Version comparison data:
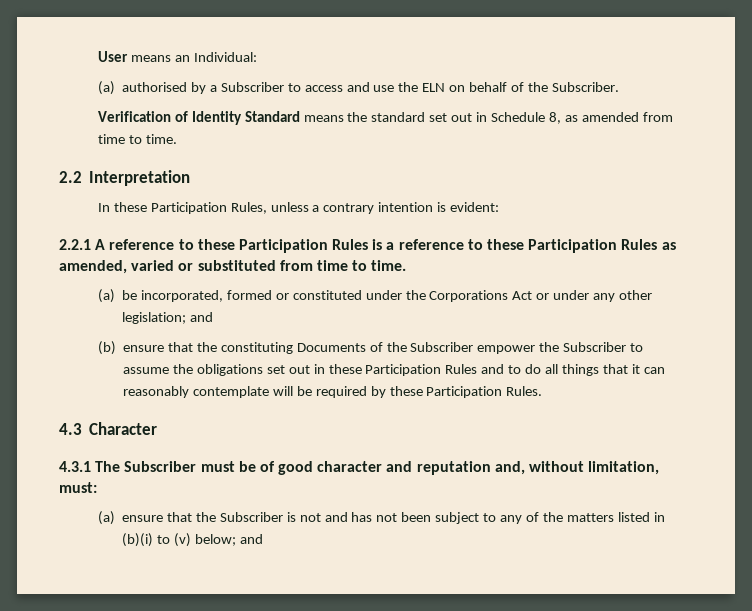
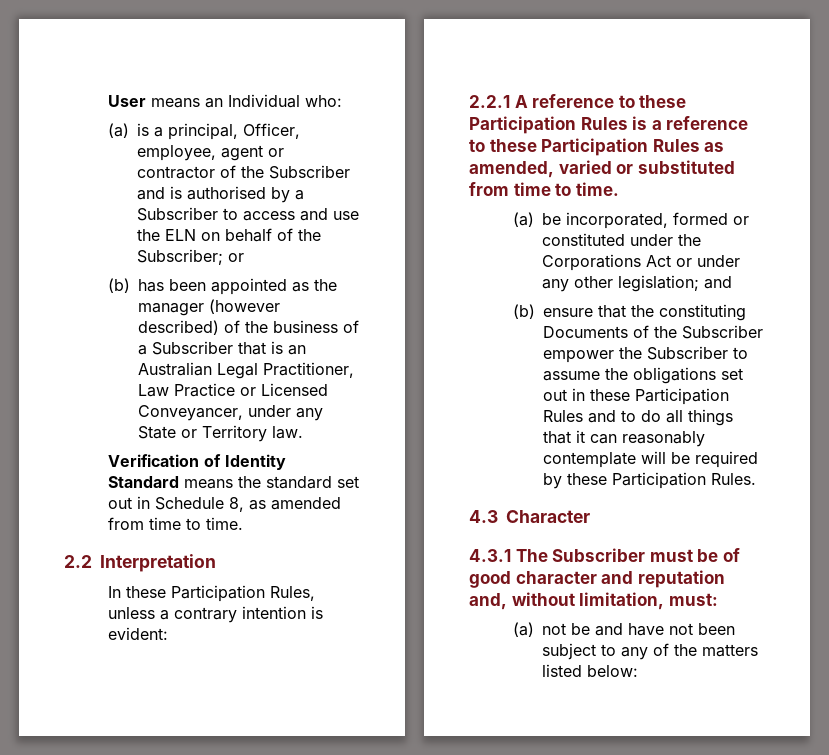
- User means an Individual:
- (a) authorised by a Subscriber to access and use the ELN on behalf of the Subscriber.
+ User means an Individual who:
+ (a) is a principal, Officer, employee, agent or contractor of the Subscriber and is authorised by a Subscriber to access and use the ELN on behalf of the Subscriber; or
+ (b) has been appointed as the manager (however described) of the business of a Subscriber that is an Australian Legal Practitioner, Law Practice or Licensed Conveyancer, under any State or Territory law.
- (a) ensure that the Subscriber is not and has not been subject to any of the matters listed in (b)(i) to (v) below; and
+ (a) not be and have not been subject to any of the matters listed below:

→ Task statement: Answer with the number alone after tallying the lines of the entries above that contain the word "access".

→ Result of this exercise: 2